Ursprung und Geschichte
Das als Chabrand House bekannte Haus in Ceillac in der Hautes-Alpes ist ein historisches Denkmal, das seit 1991 klassifiziert ist. Im 19. Jahrhundert erbaut, illustriert es die alpine ländliche Architektur durch die kombinierte Nutzung von Mauerwerk und Lärchenholz. Das Gebäude besteht aus drei verschiedenen Modulen: einem gewölbten Stall, der von einer Scheune-Fengel, einer Box (kleiner Raum) mit einem Farn (Brotofen) und einer Raum-Close sowie drei übereinander liegenden Verkehrsgalerien überlagert wird. Der gewölbte Raum in der Wiege, eine Erweiterung des Stalls, diente als Winteraufenthalt für die Bewohner und spiegelte eine geniale Anpassung an die lokalen klimatischen Ritus wider.
Das Lintel der Haupttür trägt eine teilweise gelöschte Inschrift: "Wurde Gott, Ehre das IHS, respektiere die Loy, W Ioseph 1(7?)50", was eine religiöse oder moralische Dimension im Zusammenhang mit der Konstruktion nahelegt. Die Wände der Scheune bestehen teilweise aus einem Stapel von Lärchenfässern, während die Giebel mit Brettern aus dem gleichen Holz verriegelt sind. Die Treppe, die zum ersten Stock führt, meist Mauerwerk, endet mit Holzschritten, und Zugang zum zweiten Stock ist durch eine Fräsleiter, typisch für die ländlichen Annehmlichkeiten der Periode.

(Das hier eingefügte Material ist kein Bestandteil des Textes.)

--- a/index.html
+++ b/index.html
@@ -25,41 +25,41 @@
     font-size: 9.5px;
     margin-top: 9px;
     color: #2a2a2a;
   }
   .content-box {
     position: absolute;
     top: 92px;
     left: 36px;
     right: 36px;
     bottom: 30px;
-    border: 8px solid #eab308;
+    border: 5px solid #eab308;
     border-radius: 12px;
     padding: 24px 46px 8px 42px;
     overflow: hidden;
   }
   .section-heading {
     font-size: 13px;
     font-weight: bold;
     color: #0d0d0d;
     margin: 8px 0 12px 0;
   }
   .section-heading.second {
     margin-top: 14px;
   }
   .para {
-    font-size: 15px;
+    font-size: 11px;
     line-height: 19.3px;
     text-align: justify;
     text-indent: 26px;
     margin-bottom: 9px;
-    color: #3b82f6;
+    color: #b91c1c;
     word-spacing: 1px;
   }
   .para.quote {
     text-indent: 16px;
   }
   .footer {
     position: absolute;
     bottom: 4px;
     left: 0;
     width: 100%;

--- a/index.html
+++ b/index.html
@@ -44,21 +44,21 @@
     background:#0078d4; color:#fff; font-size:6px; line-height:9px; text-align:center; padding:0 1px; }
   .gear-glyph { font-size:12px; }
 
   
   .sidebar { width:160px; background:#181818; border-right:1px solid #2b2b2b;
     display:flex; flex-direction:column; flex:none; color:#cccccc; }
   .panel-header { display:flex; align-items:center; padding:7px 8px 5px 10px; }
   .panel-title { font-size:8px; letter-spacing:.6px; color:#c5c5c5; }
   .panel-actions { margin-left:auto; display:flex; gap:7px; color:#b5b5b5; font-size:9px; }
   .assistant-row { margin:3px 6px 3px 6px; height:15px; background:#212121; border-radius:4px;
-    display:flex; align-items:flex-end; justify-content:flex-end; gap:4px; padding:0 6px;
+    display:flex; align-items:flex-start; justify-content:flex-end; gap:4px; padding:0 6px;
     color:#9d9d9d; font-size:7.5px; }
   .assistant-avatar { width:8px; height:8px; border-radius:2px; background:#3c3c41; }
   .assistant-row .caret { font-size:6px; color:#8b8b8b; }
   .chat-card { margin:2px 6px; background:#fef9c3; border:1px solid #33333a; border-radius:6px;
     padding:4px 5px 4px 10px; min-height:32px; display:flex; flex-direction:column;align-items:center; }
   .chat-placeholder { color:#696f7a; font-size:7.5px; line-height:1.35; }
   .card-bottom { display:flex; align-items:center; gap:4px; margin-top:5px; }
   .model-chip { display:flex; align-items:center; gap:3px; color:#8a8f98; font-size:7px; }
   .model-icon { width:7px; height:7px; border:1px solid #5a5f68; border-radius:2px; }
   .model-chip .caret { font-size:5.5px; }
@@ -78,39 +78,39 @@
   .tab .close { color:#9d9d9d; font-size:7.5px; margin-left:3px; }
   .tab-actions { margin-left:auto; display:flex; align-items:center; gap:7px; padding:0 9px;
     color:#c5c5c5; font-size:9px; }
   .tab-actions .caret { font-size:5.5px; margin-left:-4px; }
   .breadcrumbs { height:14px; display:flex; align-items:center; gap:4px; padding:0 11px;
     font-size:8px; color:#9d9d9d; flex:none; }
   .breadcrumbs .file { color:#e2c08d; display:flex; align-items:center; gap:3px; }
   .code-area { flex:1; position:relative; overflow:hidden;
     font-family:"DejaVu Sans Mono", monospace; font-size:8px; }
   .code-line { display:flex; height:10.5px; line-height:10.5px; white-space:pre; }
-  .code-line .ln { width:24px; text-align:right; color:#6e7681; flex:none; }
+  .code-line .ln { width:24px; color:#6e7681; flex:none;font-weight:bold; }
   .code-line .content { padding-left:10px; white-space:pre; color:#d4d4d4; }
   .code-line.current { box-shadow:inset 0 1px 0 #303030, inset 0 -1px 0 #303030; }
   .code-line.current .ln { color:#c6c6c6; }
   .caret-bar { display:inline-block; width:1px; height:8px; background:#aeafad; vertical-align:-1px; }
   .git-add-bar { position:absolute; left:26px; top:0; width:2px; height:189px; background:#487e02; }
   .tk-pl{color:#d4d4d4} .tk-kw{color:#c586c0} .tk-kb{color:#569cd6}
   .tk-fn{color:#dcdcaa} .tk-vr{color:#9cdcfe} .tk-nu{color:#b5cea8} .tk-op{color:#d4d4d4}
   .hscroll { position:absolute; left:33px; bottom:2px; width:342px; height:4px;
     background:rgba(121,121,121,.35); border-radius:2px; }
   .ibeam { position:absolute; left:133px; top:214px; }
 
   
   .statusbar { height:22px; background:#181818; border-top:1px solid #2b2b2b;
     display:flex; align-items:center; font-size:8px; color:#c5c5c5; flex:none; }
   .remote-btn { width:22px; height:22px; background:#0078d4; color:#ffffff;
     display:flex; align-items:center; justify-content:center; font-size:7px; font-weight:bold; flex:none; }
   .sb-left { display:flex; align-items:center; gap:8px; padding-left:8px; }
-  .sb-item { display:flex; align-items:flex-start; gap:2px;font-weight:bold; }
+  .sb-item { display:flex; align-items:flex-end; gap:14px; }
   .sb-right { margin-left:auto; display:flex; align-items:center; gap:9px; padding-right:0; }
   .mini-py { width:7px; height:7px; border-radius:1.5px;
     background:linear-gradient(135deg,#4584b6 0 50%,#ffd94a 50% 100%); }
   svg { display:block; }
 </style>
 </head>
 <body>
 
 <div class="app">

Das Haus, jetzt stillgelegt und in schlechtem Zustand, trägt Spuren des Feuers. Sein gegenwärtiger Zustand steht im Gegensatz zu seiner zentralen historischen Rolle im landwirtschaftlichen und inländischen Leben von Ceillac. Die Struktur verbindet somit utilitaristische Elemente (Tisch, Scheune, Ofen) und Wohnräume, die eine räumliche Organisation darstellen, die für die Bedürfnisse einer alpinen Bauernfamilie im 19. Jahrhundert optimiert ist.
Der Schutz des Denkmals durch Dekret im Jahre 1991 unterstreicht seine Bedeutung des Erbes, obwohl seine Lage als "passierbar" (Anmerkung 5/10) in Bezug auf die Genauigkeit betrachtet wird. Das Chabrand-Haus, im Besitz der Gemeinde, bleibt ein wertvolles Prestige der konstruktiven Traditionen und Lebensstil der Hautes-Alpes vor der Industriezeit.